Our weekly round-up of drug discovery and development stories.

J&J stent fails trial

Johnson & Johnson has failed to prove that its drug-coated stent Cypher is better than rival stent Taxus. Presenting its results at the American College of Cardiology Annual Scientific Session, Johnson & Johnson revealed that its stent was “efficacious at comparable rates” with Boston Scientific's stent Taxus. Dr William Hunter, president and chief executive officer of Angiotech Pharmaceuticals, who sold the worldwide rights of its stent to Boston Scientific, said that Johnson & Johnson's efforts to better Taxus were “predictable and desperate”.

Evotec acquires ENS

German drug discovery company Evotec has acquired the outstanding 78 per cent of fellow R&D firm ENS. The €49m acquisition will create a fully-integrated biotech company specialising in the research and development of products for diseases of the central nervous system. As a result of the acquisition, Evotec has total cash resources of more than €60m. The company said it would use the money to develop its pipeline so that at least two products would enter clinical trials by 2006 and one developed to proof-of-concept by 2008.

Pharma should look east

India and China are a magnet for the pharmaceutical industry, a Frost & Sullivan report has found. The report, Strategic Analysis of the Opportunities for European Pharmaceutical and Biotechnology Companies in Indian and Chinese Markets, argues that the countries are able to conduct low-cost, large-scale clinical trials, with governments displaying an international vision.

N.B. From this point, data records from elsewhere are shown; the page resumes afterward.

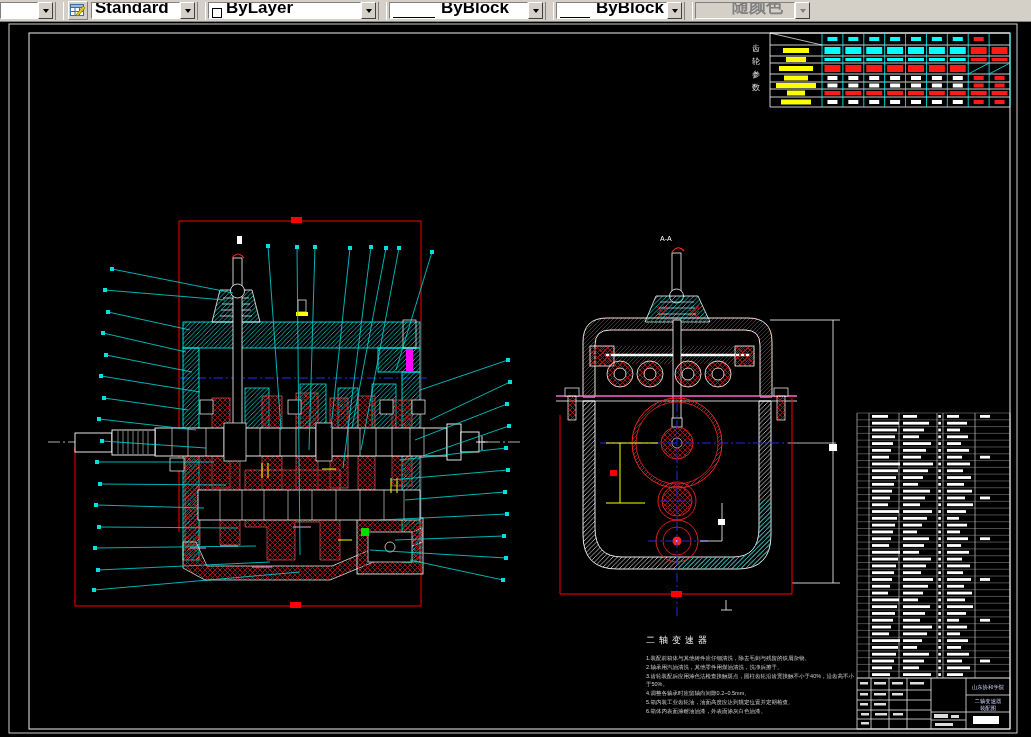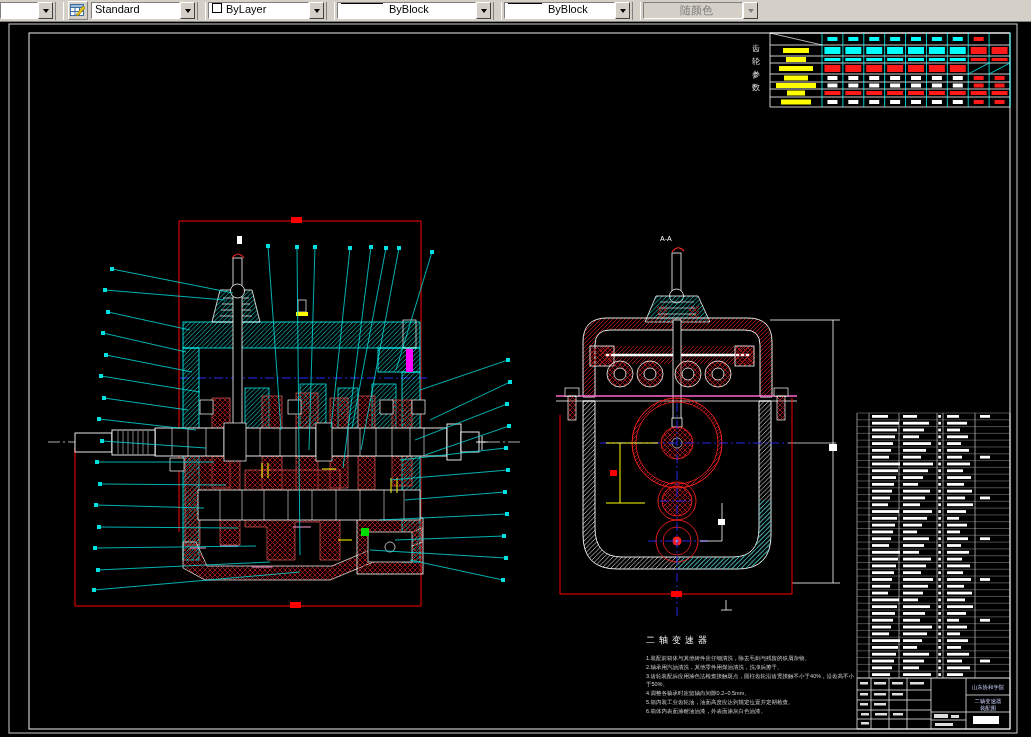--- a/index.html
+++ b/index.html
@@ -9,9 +9,9 @@
     border-bottom:1px solid #808080;display:flex;align-items:center;}
   .sep{width:7px;height:18px;margin:0 2px;border-left:1px solid #808080;border-right:1px solid #fff;}
   .combo{display:flex;height:17px;margin-top:0;}
-  .combo .field{display:flex;align-items:flex-start;background:#fff;height:15px;
-    border:1px solid;border-color:#808080 #fff #fff #808080;font-size:11px;color:#000;
-    padding:0 2px 0 3px;white-space:nowrap;overflow:hidden;}
+  .combo .field{display:flex;align-items:flex-end;background:#fff;height:15px;
+    border:1px solid;border-color:#808080 #fff #fff #808080;font-size:17px;color:#000;
+    padding:0 2px 0 3px;white-space:nowrap;overflow:hidden;font-weight:bold;}
   .combo .drop{width:15px;height:17px;background:#d4d0c8;border:1px solid;
     border-color:#fff #404040 #404040 #fff;display:flex;align-items:center;justify-content:center;padding:0;}
   .arr{width:0;height:0;border:3px solid transparent;border-top:4px solid #000;margin-top:4px;}

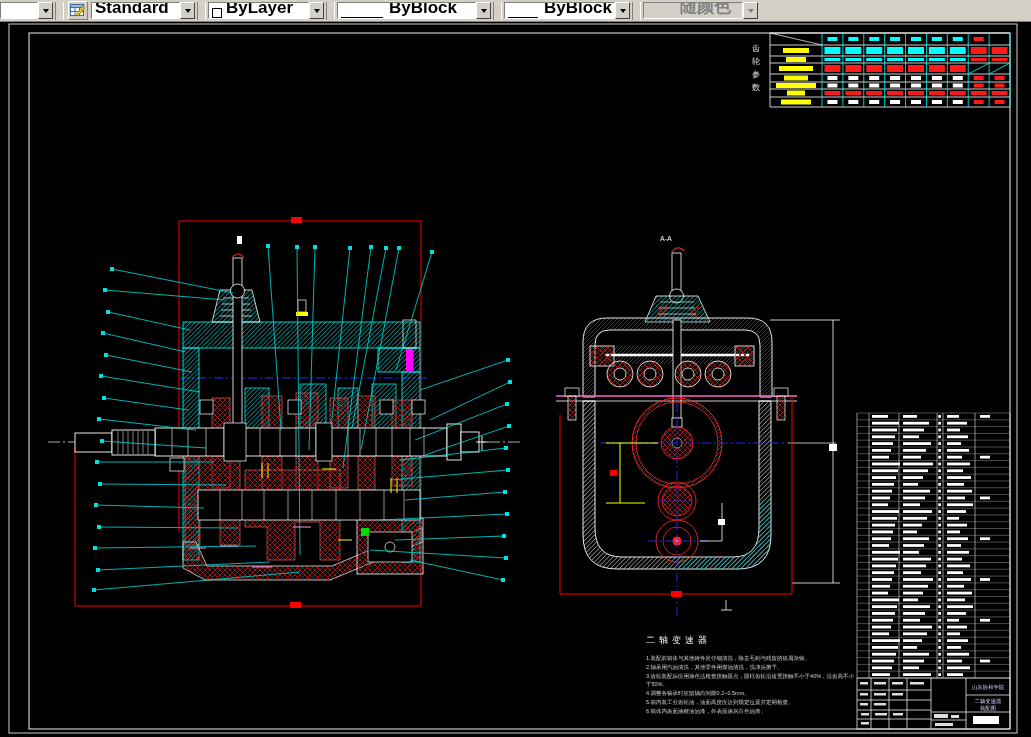--- a/index.html
+++ b/index.html
@@ -60,7 +60,7 @@
       </button>
   </div>
   <div class="sep"></div>
-  <div class="combo" style="width:116px;">
+  <div class="combo" style="width:168px;">
     <div class="field" style="flex:1;">
         <span class="swatch"></span>
         <span>ByLayer</span>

However, the report also warns that challenges such as invariable bureaucratic delays, corruption and red tapism could discourage companies from expanding there.

UK votes against UN

The UK government will vote against the United Nations' declaration on human cloning, it has said. The United Nations' General Assembly is expected to call on countries to prohibit all forms of human cloning - a stance backed by the US. However, John Reid, Secretary of State for Health, said that the government would vote against the declaration. “This [the declaration] would deny many patients with illnesses like Parkinson's disease, chronic heart disease and juvenile diabetes, the potential of effective treatments,” he said.

Labour uses science vote

The Labour party turned its attention towards the scientific community this week as it gears up for an election battle. The government revealed that it is committing a £10bn investment in science and technology and warned that the Conservatives would be unable to match Labour's long-term commitment to the area. Former Conservative science minister, Robert Jackson, who has now joined the Labour party said: “In the Conservative world science is seen as just another lobby. That is the background to a pretty dismal record.”